Deep Learning-Based Multimodal Diagnostic Framework for Vascular Cognitive Impairment

Publications

Deep Learning-Based Multimodal Diagnostic Framework for Vascular Cognitive Impairment

Year : 2025

Publisher : Institute of Electrical and Electronics Engineers Inc.

Source Title : 2025 6th International Conference on Data Intelligence and Cognitive Informatics, ICDICI 2025

Document Type :

Abstract

The most common cause of dementia globally is cerebrovascular disease (CVD). There is yet no perfect method for identifying patients with cardiovascular disease who have vascular-cognitive-impairment (VCI). Neuroimaging and clinical non-imaging data from 421 individuals with CVD are gathered in this study. We used this information to build a multimodal deep-learning framework that used methods like vision transformer and extreme-gradient-boosting (EDB).
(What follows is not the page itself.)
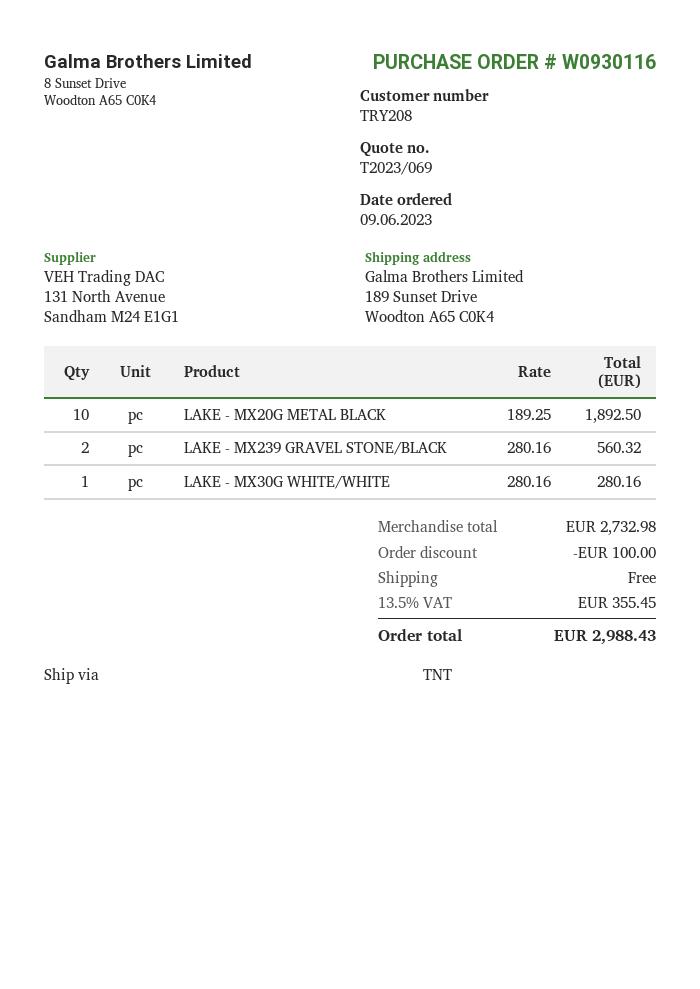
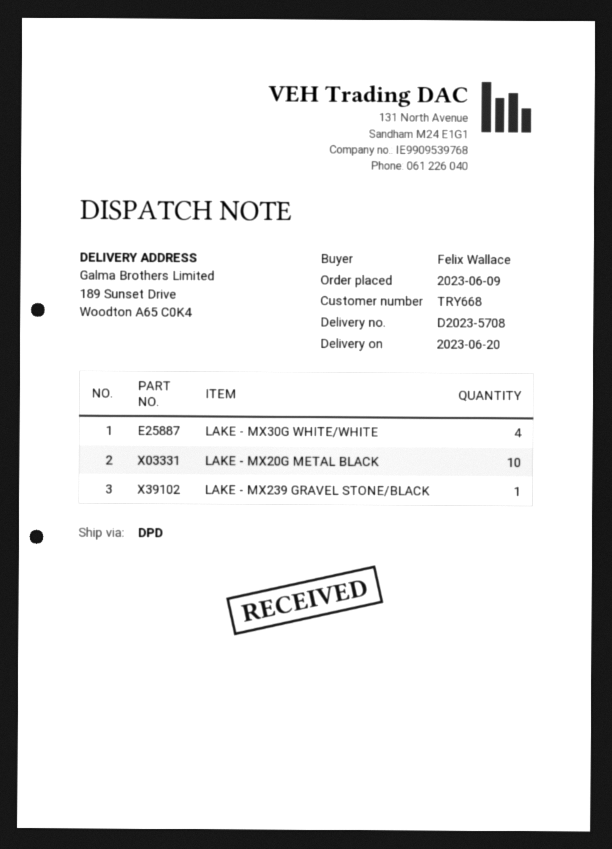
customer number: TRY208 -> TRY668
shipping method: TNT -> DPD
LAKE - MX239 GRAVEL STONE/BLACK: 2 -> 1
LAKE - MX30G WHITE/WHITE: 1 -> 4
The framework’s final hybrid approach showed strong performance on both internal and external datasets using 2 neuroimaging characteristics and 6 clinical features. Additionally, our model was shown to have diagnostic performance that was analogous to that of expert doctors on a specific data set. Importantly, our model can pinpoint the specific areas of the brain and clinical characteristics that play a major role in the VCI diagnosis, making it easier to understand and use. This paper proposes a clinical decision support tool for identifying VCI in CVD patients that is both accurate and easy to understand. This research offers new understandings of how the kidneys age and indirectly supports clinical treatment decisions including dealing with kidney inflammation, stones, or tumors that may require nephrectomy, either partially or completely.